TASK DETAILS: Look through the entries below and extract exactly the lines from the one containing "KIPO (Korea), 2013: 105000 -> none" through the one containing "KIPO (Korea), '22: none -> 139000", ends included.

MATERIAL PROVIDED:

* * * * *

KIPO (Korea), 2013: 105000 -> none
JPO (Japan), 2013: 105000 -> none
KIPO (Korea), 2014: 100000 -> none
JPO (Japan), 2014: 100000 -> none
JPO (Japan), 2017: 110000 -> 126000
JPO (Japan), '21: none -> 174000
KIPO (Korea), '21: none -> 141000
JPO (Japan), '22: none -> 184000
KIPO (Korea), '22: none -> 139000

* * * * *

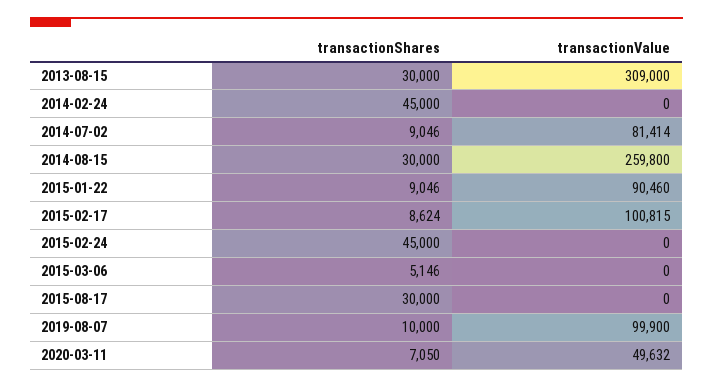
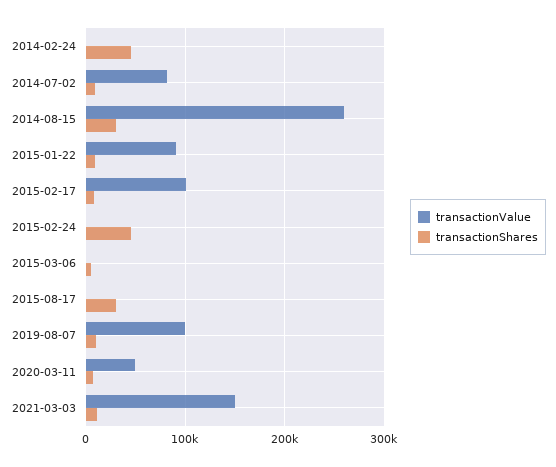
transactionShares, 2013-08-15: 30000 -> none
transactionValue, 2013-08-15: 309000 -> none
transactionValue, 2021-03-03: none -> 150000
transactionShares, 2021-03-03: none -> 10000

* * * * *

RESPONSE:
KIPO (Korea), 2013: 105000 -> none
JPO (Japan), 2013: 105000 -> none
KIPO (Korea), 2014: 100000 -> none
JPO (Japan), 2014: 100000 -> none
JPO (Japan), 2017: 110000 -> 126000
JPO (Japan), '21: none -> 174000
KIPO (Korea), '21: none -> 141000
JPO (Japan), '22: none -> 184000
KIPO (Korea), '22: none -> 139000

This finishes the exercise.